The Color-Changing Alexandrite

Alexandrite is a unique type of gem that is a different color depending on the light by which it is seen. Often, it is described as being “emerald by day, and ruby by night.” That is because the gem is a bluish green in daylight or fluorescent light, but incandescent light or candlelight makes the gem a purplish red color.

The color change of alexandrite is the most important quality factor for the gem. However, clarity is also important, and most fine gems are eye clean. Alexandrites usually have few inclusions, but the rare parallel needle-like inclusions that can be present create a cat’s-eye phenomenon, which increase the value.

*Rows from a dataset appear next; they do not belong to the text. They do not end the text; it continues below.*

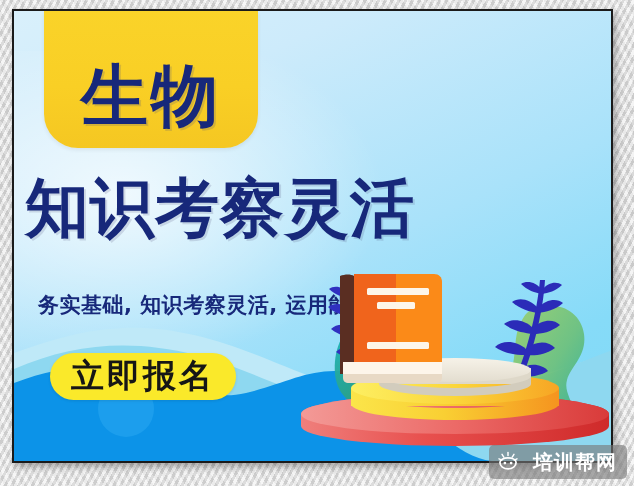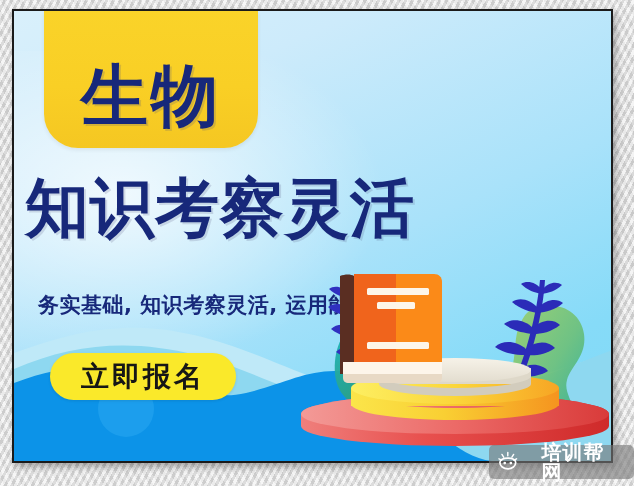--- a/index.html
+++ b/index.html
@@ -126,7 +126,7 @@
     box-shadow: 0 1px 3px rgba(0,0,0,0.10);
   }
   #cta-button .cta-text {
-    font-size: 28px;
+    font-size: 33px;
     font-weight: 700;
     color: #161616;
     letter-spacing: 3px;

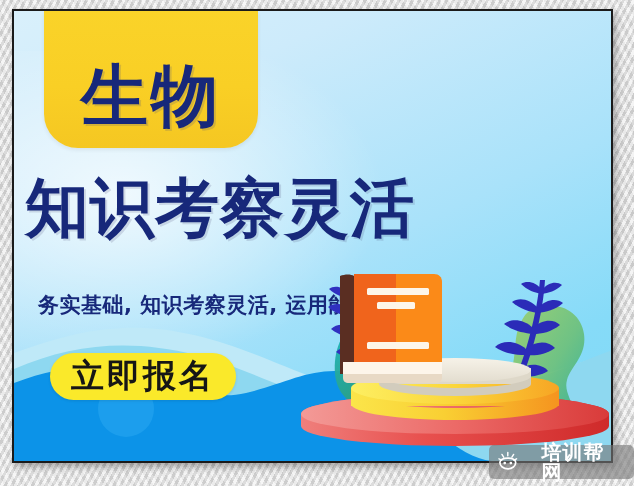--- a/index.html
+++ b/index.html
@@ -152,7 +152,7 @@
     padding: 0 10px 0 8px;
     display: flex;
     align-items: center;
-    gap: 23px;
+    gap: 14px;
     background: rgba(120,120,120,0.62);
     border-radius: 5px;
   }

Along with the pearl and moonstone, alexandrite is the birthstone for the month of June and is also the gem for a 55th wedding anniversary.

The gem was first discovered in 1830 in Russia’s Ural Mountains, and was named after Csar Alexander II. While the Ural Mountains remain a source of alexandrite, it can also be found in Sri Lanka, Madagascar, Tanzania, and Brazil, which only recently became a new source in the last 1980s and early 1990s.

There are a number of famous alexandrites, including the Whitney Alexandrite, which is from a mine in Brazil and is in the collection of the Smithsonian Institution National Museum of Natural History. Another alexandrite that is part of the Smithsonian collection is a 66-carat gem from Sri Lanka.